## The task
Reproduce the entries below exactly, but only from the line containing "delivery date: 2019-03-01 -> 2019-01-30" to the line containing "Lederzügel mit Stoppern", inclusive.

## Source information
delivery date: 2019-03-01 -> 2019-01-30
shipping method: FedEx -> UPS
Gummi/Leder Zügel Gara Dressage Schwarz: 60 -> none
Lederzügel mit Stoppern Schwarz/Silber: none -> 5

---

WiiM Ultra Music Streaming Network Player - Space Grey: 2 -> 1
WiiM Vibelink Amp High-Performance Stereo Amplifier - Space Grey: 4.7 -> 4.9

...

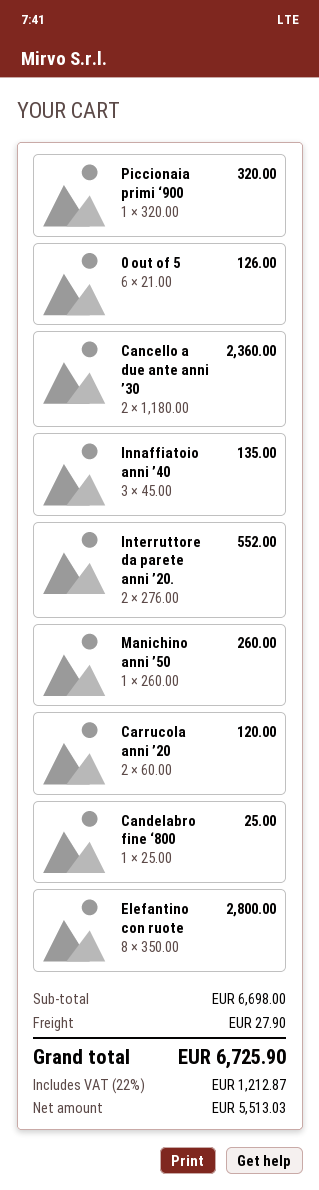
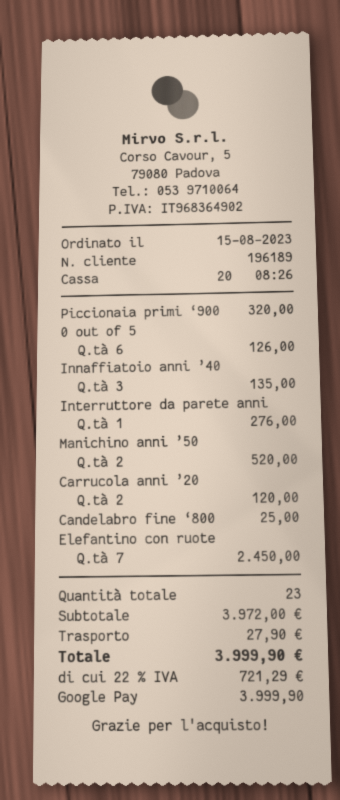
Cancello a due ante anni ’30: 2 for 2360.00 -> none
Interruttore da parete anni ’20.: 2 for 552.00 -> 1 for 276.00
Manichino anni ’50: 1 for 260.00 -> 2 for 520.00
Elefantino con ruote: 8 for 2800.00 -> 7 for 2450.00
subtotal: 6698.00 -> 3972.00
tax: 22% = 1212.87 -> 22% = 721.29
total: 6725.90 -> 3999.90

## Worked solution
delivery date: 2019-03-01 -> 2019-01-30
shipping method: FedEx -> UPS
Gummi/Leder Zügel Gara Dressage Schwarz: 60 -> none
Lederzügel mit Stoppern Schwarz/Silber: none -> 5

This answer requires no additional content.